How to Detect Insider Threats
Recently, Comparitech offered its list of the seven best insider threat detection tools designed to alert organizations they might be at risk of data theft. While you can visit the Comparitech website for full details, below are the seven detection tools that made its cut.
- SolarWinds Security Event Manager: Gives the best combination of insider threat control and flexibility.
- ManageEngine Endpoint DLP Plus: This data loss prevention system tracks user access to sensitive data to spot insider threats on all endpoints. Runs on Windows server.
- Datadog Security Monitoring: Provides excellent preconfigured rules for fast deployment.
- PRTG Monitor: Uses a specialized sensor to track user behavior.
- Splunk: Uses peer group analytics to track both groups and individuals.
- ActivTrak: Offers extensive threat detection paired with efficiency insights.
- Code42: Allows for extensive intellectual property protection and data monitoring.
The Problem with Detection Tools
Insider threat detection tools are just that – detection tools. In other words, these tools are designed to detect unusual activity that could put the organization at risk of a data breach, such as abnormal end user behavior.
In fact, Comparitech states that the best detection tools are those that “look for secondary indicators of a threat before fully flagging an intrusion.” From where we sit, that doesn’t stop an intrusion; it only alerts management that an intrusion has occurred, which makes the data breach fait accompli.

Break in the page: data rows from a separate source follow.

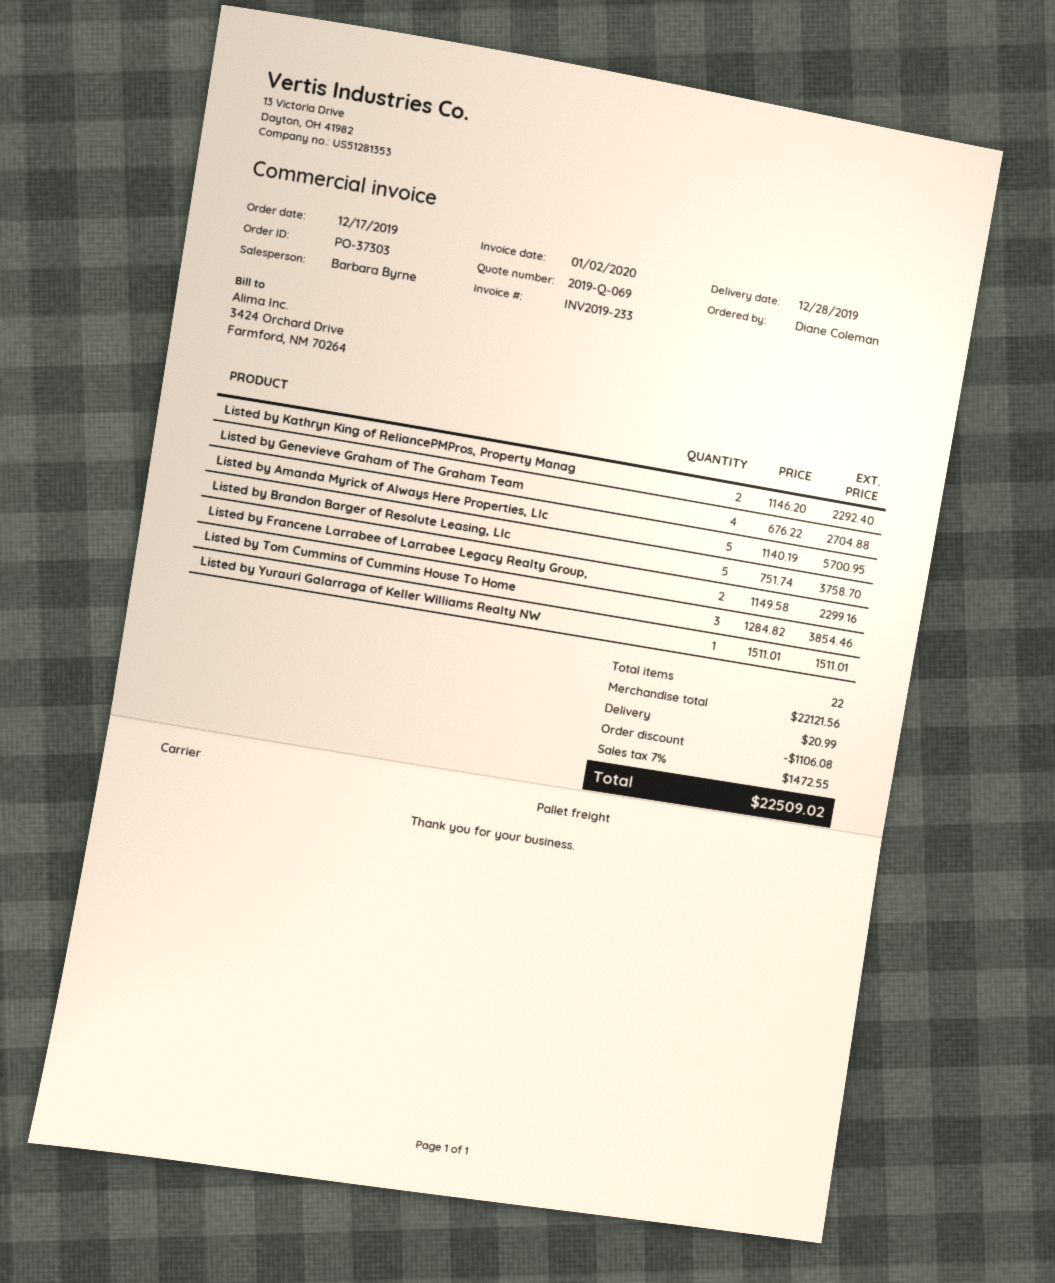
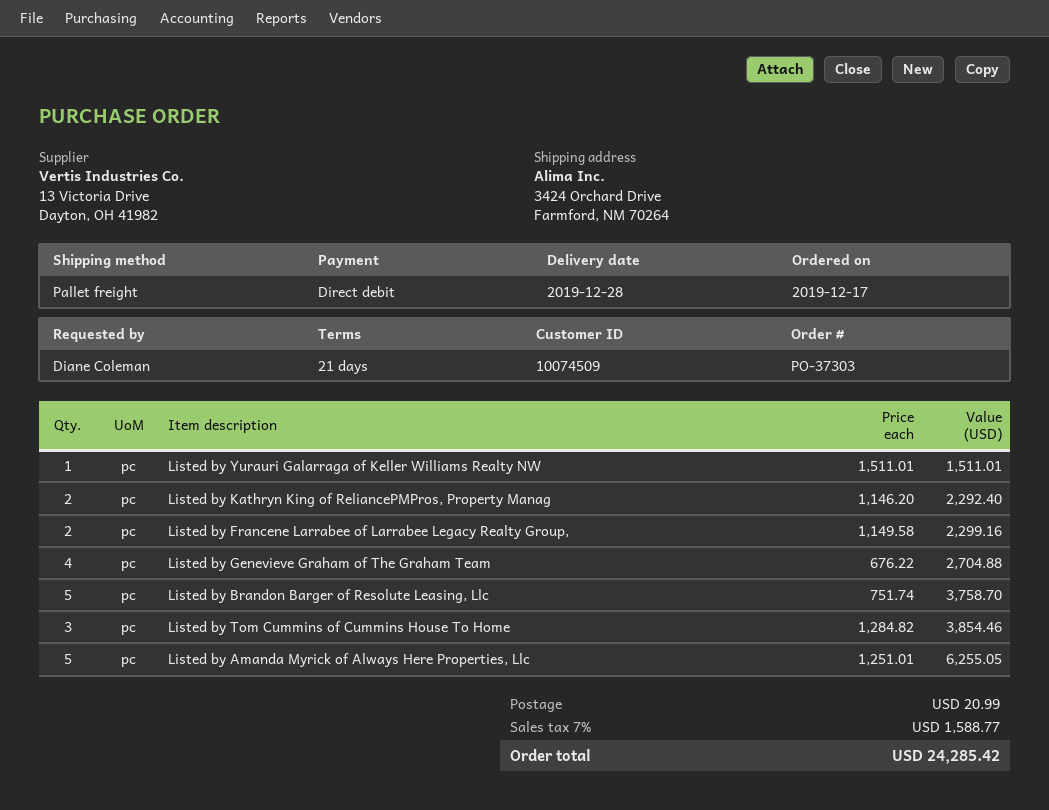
Listed by Amanda Myrick of Always Here Properties, Llc: 5 x 1140.19 = 5700.95 -> 5 x 1251.01 = 6255.05
discount: 1106.08 -> none
tax: 7% = 1472.55 -> 7% = 1588.77
total: 22509.02 -> 24285.42

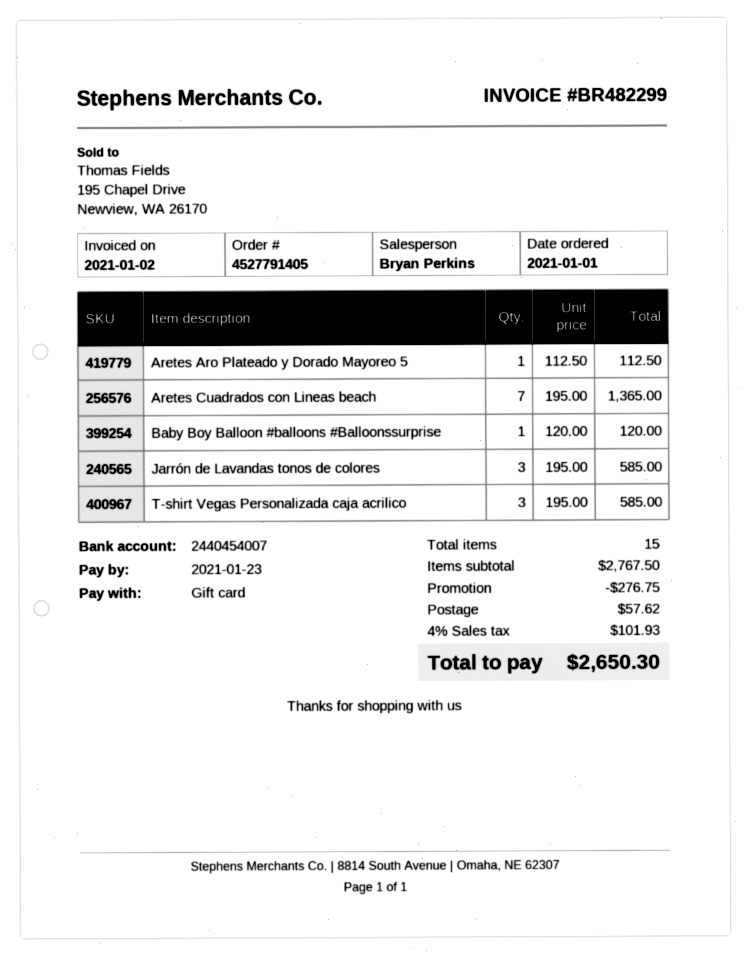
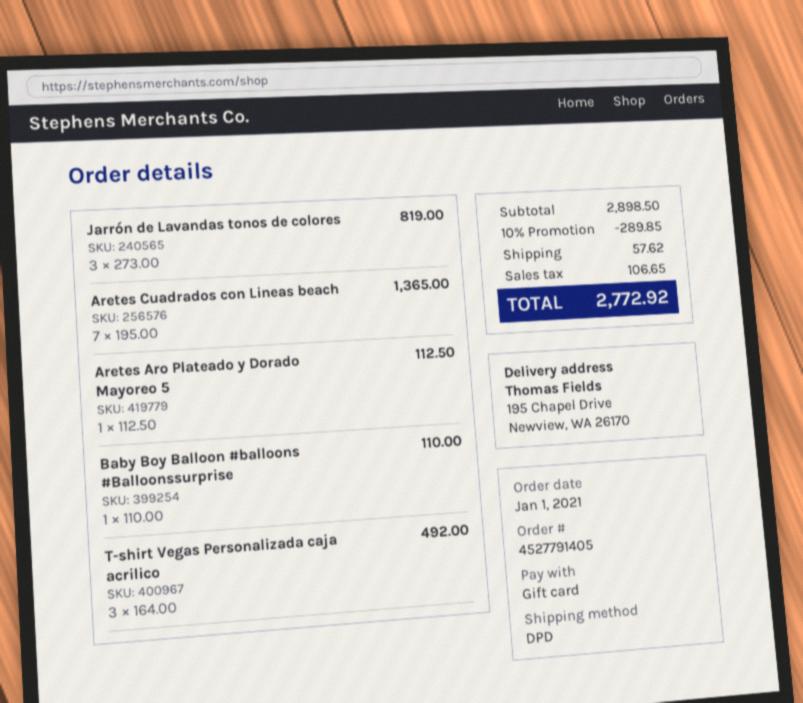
Baby Boy Balloon #balloons #Balloonssurprise: 1 x 120.00 = 120.00 -> 1 x 110.00 = 110.00
Jarrón de Lavandas tonos de colores: 3 x 195.00 = 585.00 -> 3 x 273.00 = 819.00
T-shirt Vegas Personalizada caja acrilico: 3 x 195.00 = 585.00 -> 3 x 164.00 = 492.00
subtotal: 2767.50 -> 2898.50
discount: 276.75 -> 289.85
tax: 101.93 -> 106.65
total: 2650.30 -> 2772.92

Moving From Threat Detection to Threat Prevention
USB port locks, network module locks, LAN cable locks, and secure USB hubs for your attached USB devices are inexpensive devices that can prevent malicious insiders from connecting their USB flash drives, external hard drives, and anything else you can imagine to your computers and/or your network.
Physically securing your data perimeter is a surefire way to protect your endpoints not only from malicious insider attacks, but also from innocent and non-wary employees who use their office computer to charge their infected mobile phone, triggering an event that takes down the entire network.
The cost of locking all computer and network ports is minimal – especially when compared to the average cost of a data breach, which is now a staggering $11.45 million, according to a recent report from Ponemon Institute’s Cost of a Data Breach Study.
In addition, when compared to the cost of a threat detection subscription service – which can run more than $5,000 per year and won’t prevent threats from occurring – we submit that a port lock device is, and forgive the pun, a steal.